One of my favorite blogs shares great quotes from the author's vast book collection. Since there are, so very often, poignant lines in the books I read, I have decided to steal the idea from him. The following is actually from a television transcript, but it's BY an author, so I think it fits.
"I guess it doesn't make any different once a man is gone. Medals and speeches and victories are nothing to them anymore. They died and others lived, and nobody knows why it's so. There's nothing we can do for the ones beneath wooden crosses, except perhaps to pause and murmur, Thanks, Pal."Ernie Pyle died on April 18, 1945, as a result of "machine gun fire from an enemy machine gun nest," riddled "with some 40 gunshot wounds." He was 45 years old.

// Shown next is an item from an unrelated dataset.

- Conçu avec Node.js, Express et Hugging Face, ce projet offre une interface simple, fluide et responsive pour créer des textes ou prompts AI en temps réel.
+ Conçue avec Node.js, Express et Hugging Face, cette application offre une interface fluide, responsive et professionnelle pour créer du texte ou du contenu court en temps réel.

- Ernie Pyle, WWII Journalist, via History Detectives:
Episode 4, Ernie Pyles Typewriter, Albuquerque, NM Bloomington, IN and Portland, OR
His writing from the perspective of "the common soldier" won him the Pulitzer in 1944.
Thanks, pal.
after seeing the cricket this afternoon, i walked into the house. my mom hadn't gone to the supermarket yet, so i offered to take her. (i know [a]that she can see enough to drive and [b] that, when she can't, she doesn't drive - but she also knows that [1] i'm feeling well enough to drive and [2] when my pain pills make me even the slightest bit woozy, i don't drive. we have the understanding and, while she could see today, i'm thinking that she prefers when i drive. so now that you know why i drove her just a few miles away...)
it was so damn gorgeous that we parked as far from the store as possible, talking about how sunshine on our sun-starved skin made us feel. we walked to the store and passed two older men getting out of a car in a handicapped spot. i spied a hat with decorations.

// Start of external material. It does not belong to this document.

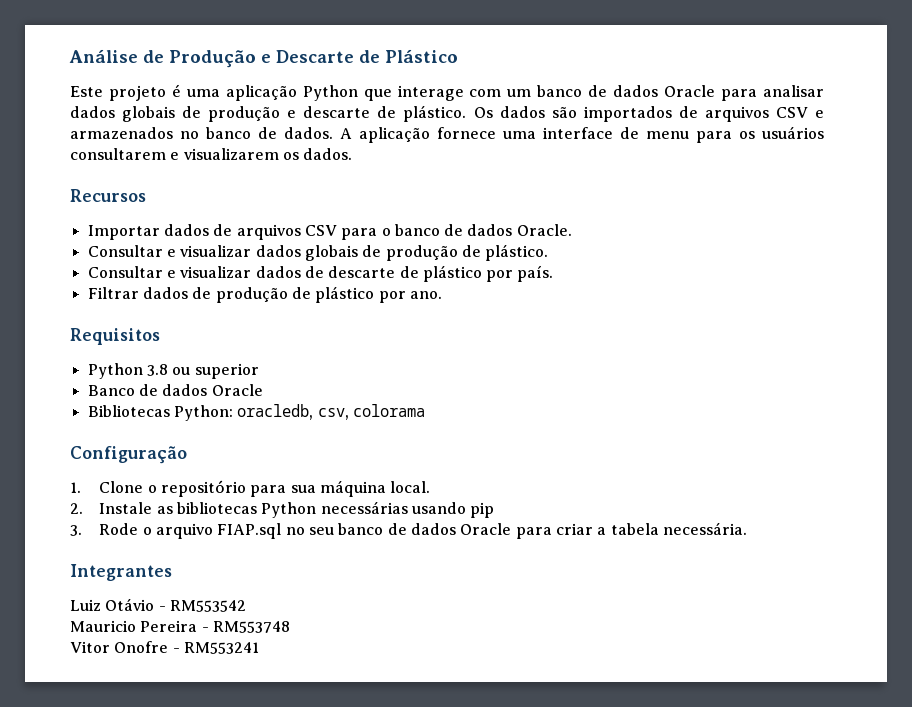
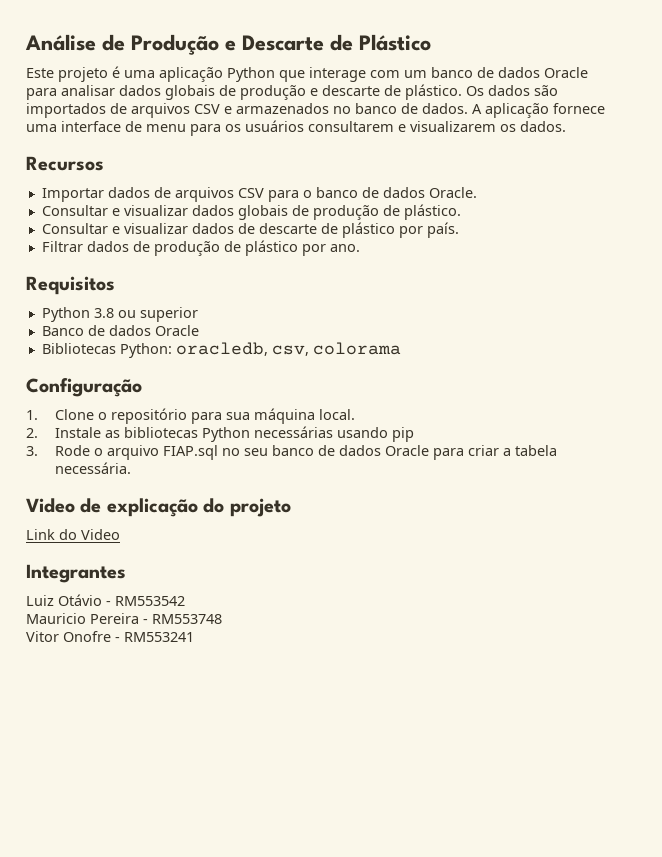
+ Video de explicação do projeto
+ Link do Video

"'scuse me, are you a vet?" he sure was; so, of course, i offered my hand and said Thank you.
he called over his buddy, who returned to the car to honor me with a hand shake, as well. they thanked me. i told them that they didn't need to and the first man said, "This made it all worth it."
brings a tear to my eye now: they risked their lives, and i didn't ask where or how or why. risked their lives and a random Thanks in the supermarket parking lot from a zaftig woman wearing glasses "made it all worth it"?
i'm thinking, these fine people aren't getting thanked nearly enough.